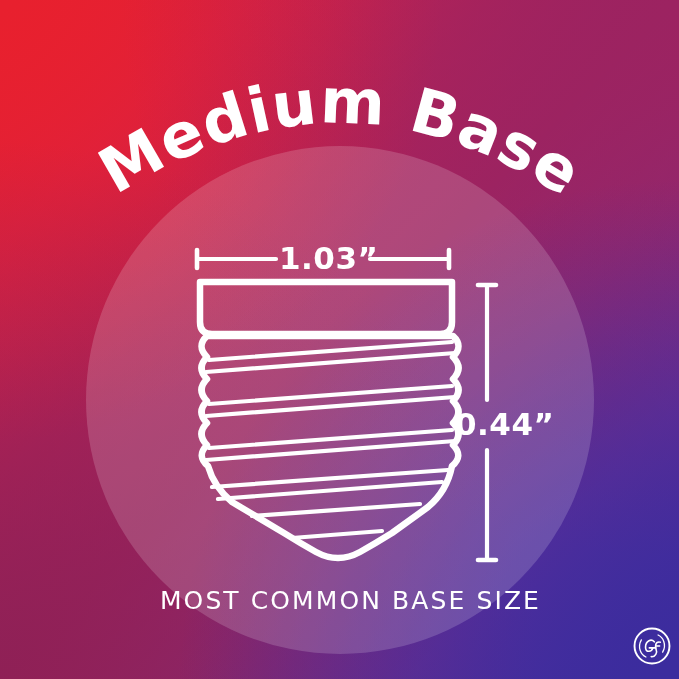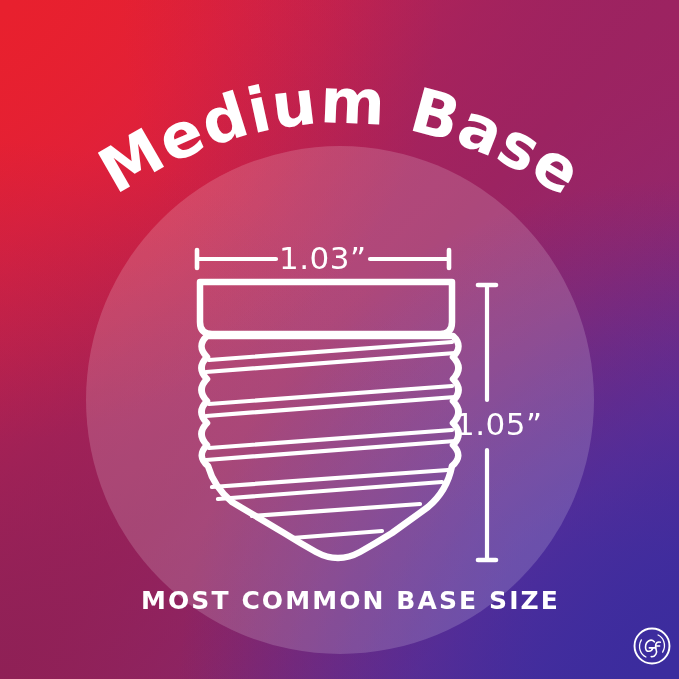--- a/index.html
+++ b/index.html
@@ -86,7 +86,7 @@
     position: absolute;
     color: #ffffff;
     font-size: 31px;
-    font-weight: normal;
+    font-weight: bold;
     letter-spacing: 0.5px;
     white-space: nowrap;
   }

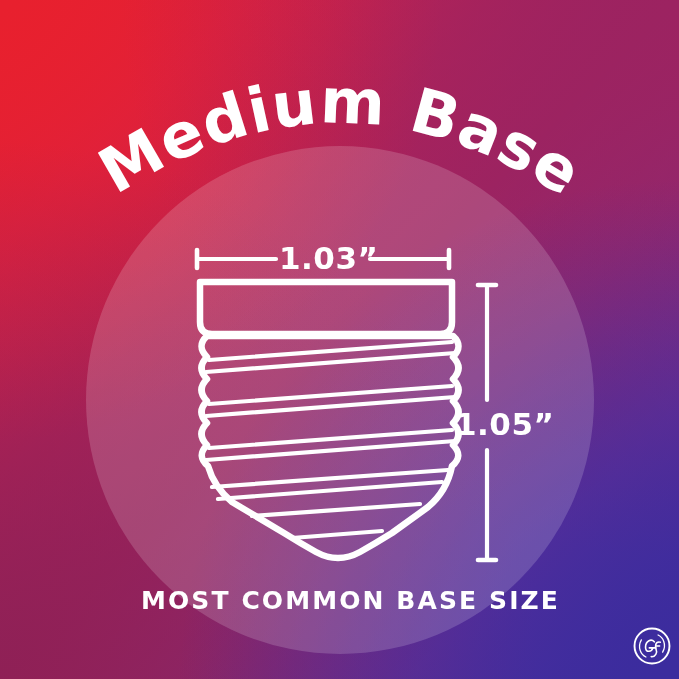--- a/index.html
+++ b/index.html
@@ -219,7 +219,7 @@
 
   <div class="dimlabel" id="dim-h-label">1.03”</div>
 
-  <div class="dimlabel" id="dim-v-label">1.05”</div>
+  <div class="dimlabel" id="dim-v-label">0.44”</div>
 
   <div id="caption">MOST COMMON BASE SIZE</div>
 

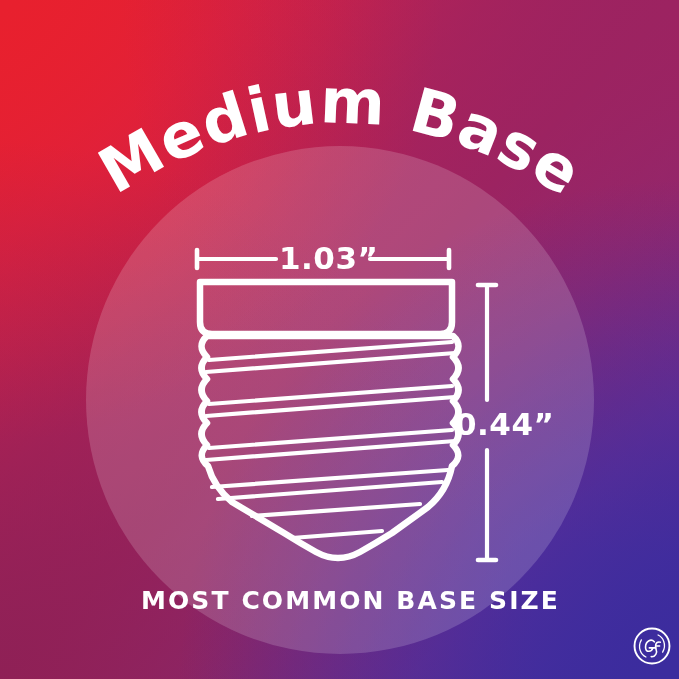--- a/index.html
+++ b/index.html
@@ -106,7 +106,7 @@
     text-align: center;
     color: #ffffff;
     font-size: 25px;
-    font-weight: bold;
+    font-weight: normal;
     letter-spacing: 2.1px;
     padding-left: 22px;
   }

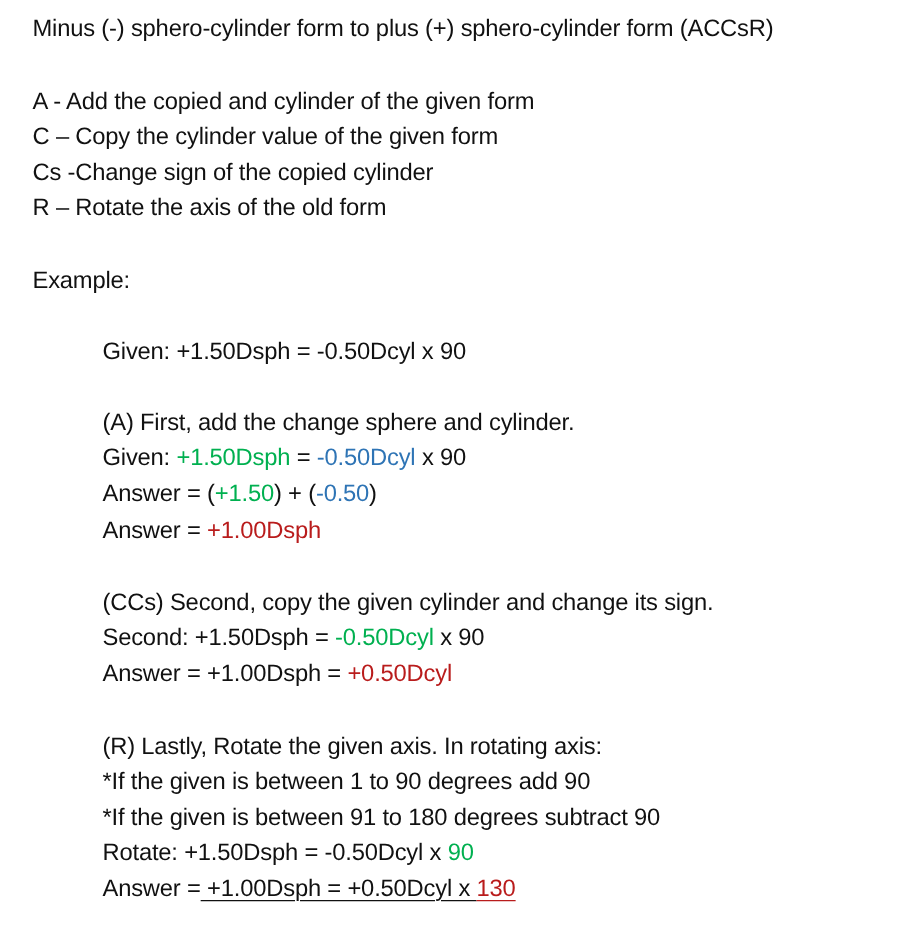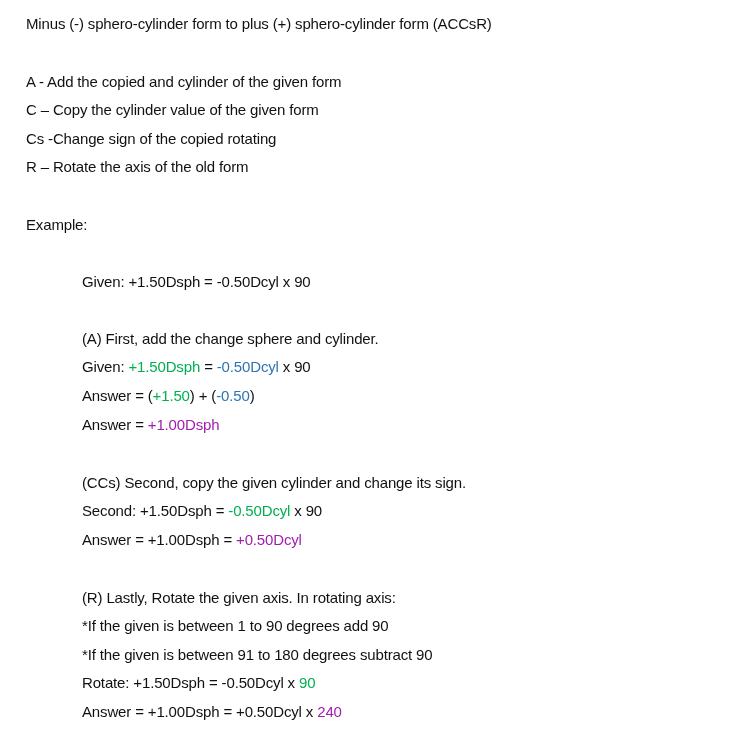--- a/index.html
+++ b/index.html
@@ -10,7 +10,7 @@
   }
   .line {
     position: absolute; white-space: nowrap;
-    font-size: 15px; line-height: 24px; letter-spacing: -0.15px;
+    font-size: 19px; line-height: 24px; letter-spacing: -0.15px;
   }
   .l0 { left: 26px; }
   .l1 { left: 82px; }

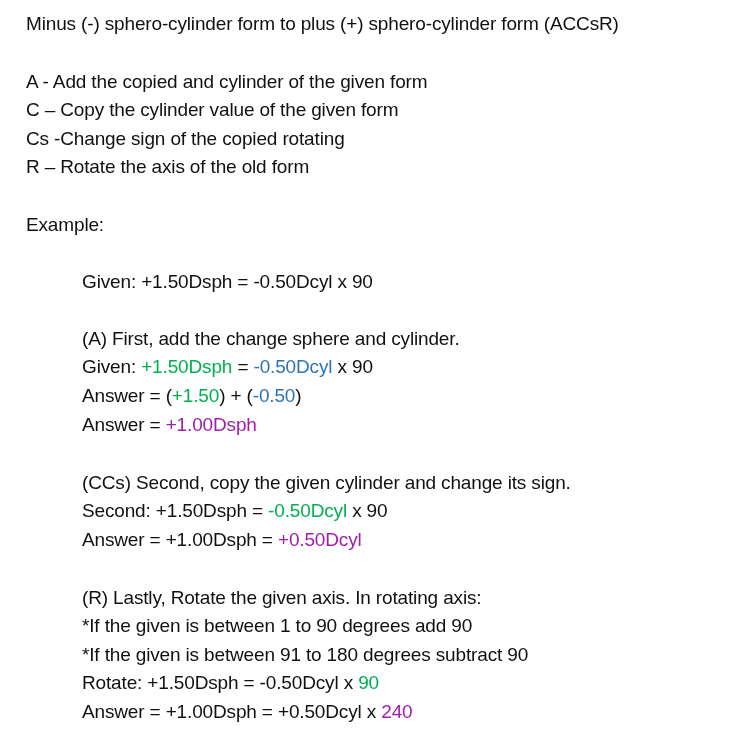--- a/index.html
+++ b/index.html
@@ -28,7 +28,7 @@
   <div>
     <div class="line l0" style="top:70px">A - Add the copied and cylinder of the given form</div>
     <div class="line l0" style="top:98px">C – Copy the cylinder value of the given form</div>
-    <div class="line l0" style="top:127px">Cs -Change sign of the copied rotating</div>
+    <div class="line l0" style="top:127px">Cs -Change sign of the copied cylinder</div>
     <div class="line l0" style="top:155px">R – Rotate the axis of the old form</div>
   </div>
 

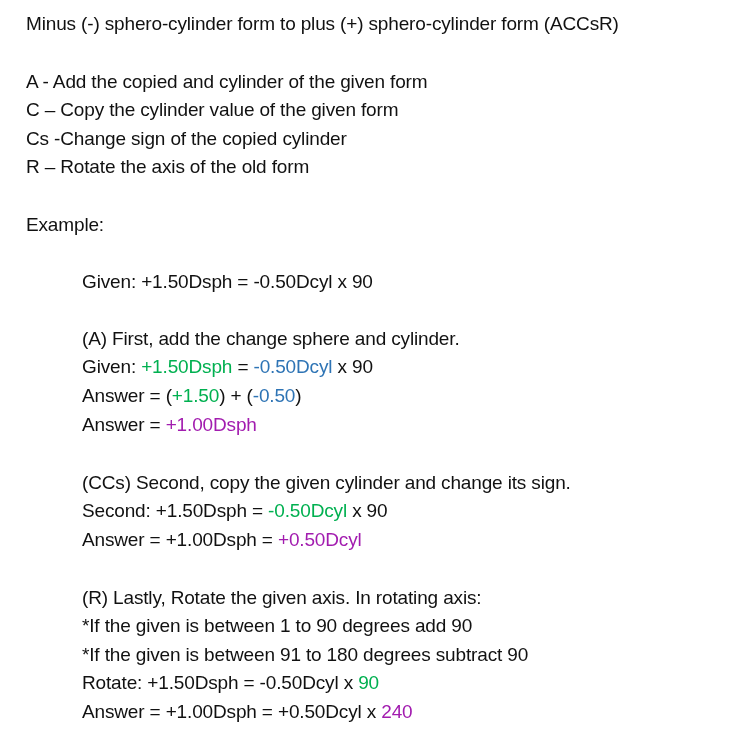--- a/index.html
+++ b/index.html
@@ -16,7 +16,7 @@
   .l1 { left: 82px; }
   .green { color: #00B050; margin-top: 40px; }
   .blue  { color: #2E74B5; }
-  .red   { color: #a21caf; }
+  .red   { color: #b91c1c; }
   .ul { text-decoration-thickness: 1px; text-underline-offset: 3px; }
 </style>
 </head>

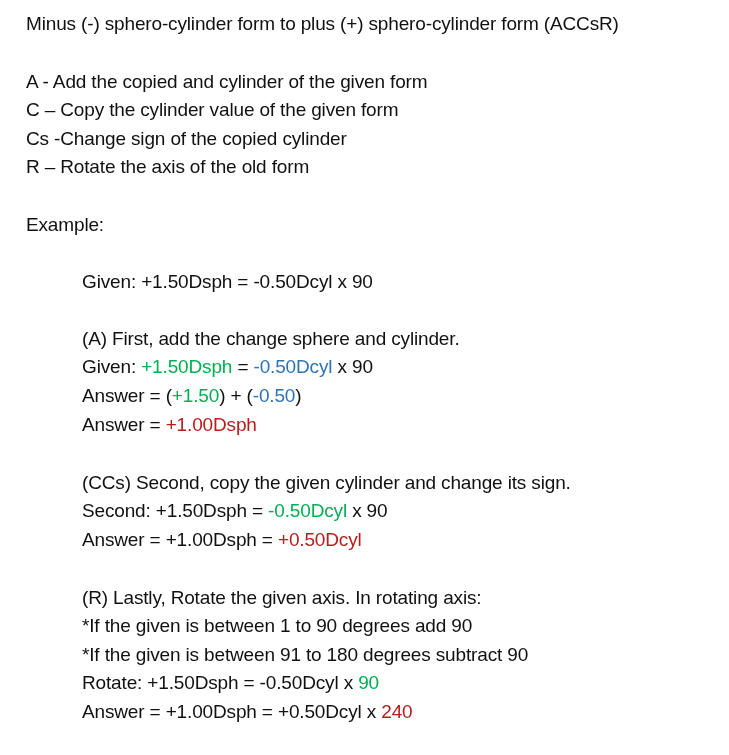--- a/index.html
+++ b/index.html
@@ -17,7 +17,7 @@
   .green { color: #00B050; margin-top: 40px; }
   .blue  { color: #2E74B5; }
   .red   { color: #b91c1c; }
-  .ul { text-decoration-thickness: 1px; text-underline-offset: 3px; }
+  .ul { text-decoration: underline; text-decoration-thickness: 1px; text-underline-offset: 3px; }
 </style>
 </head>
 <body>

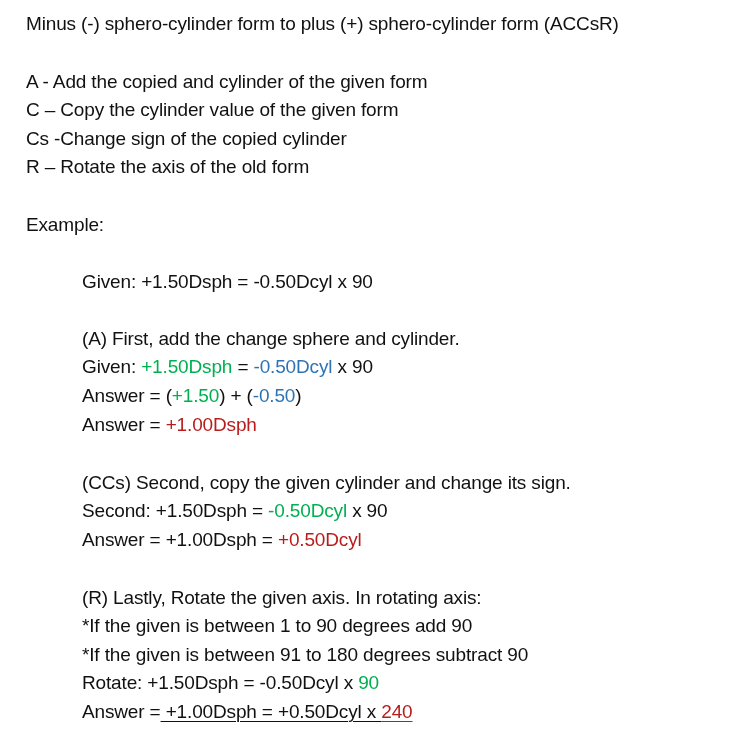--- a/index.html
+++ b/index.html
@@ -66,7 +66,7 @@
       <span>Rotate: +1.50Dsph = -0.50Dcyl x </span><span class="green">90</span>
     </div>
     <div class="line l1" style="top:700px">
-      <span>Answer =</span><span class="ul"> +1.00Dsph = +0.50Dcyl x </span><span class="ul red">240</span>
+      <span>Answer =</span><span class="ul"> +1.00Dsph = +0.50Dcyl x </span><span class="ul red">130</span>
     </div>
   </div>
 </div>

▬▬▬▬▬▬

## EXERCISE GOAL
If a line in the data above holds the string "given", report that line.

## TASK RESPONSE
     <div class="line l0" style="top:70px">A - Add the copied and cylinder of the given form</div>
     <div class="line l0" style="top:98px">C – Copy the cylinder value of the given form</div>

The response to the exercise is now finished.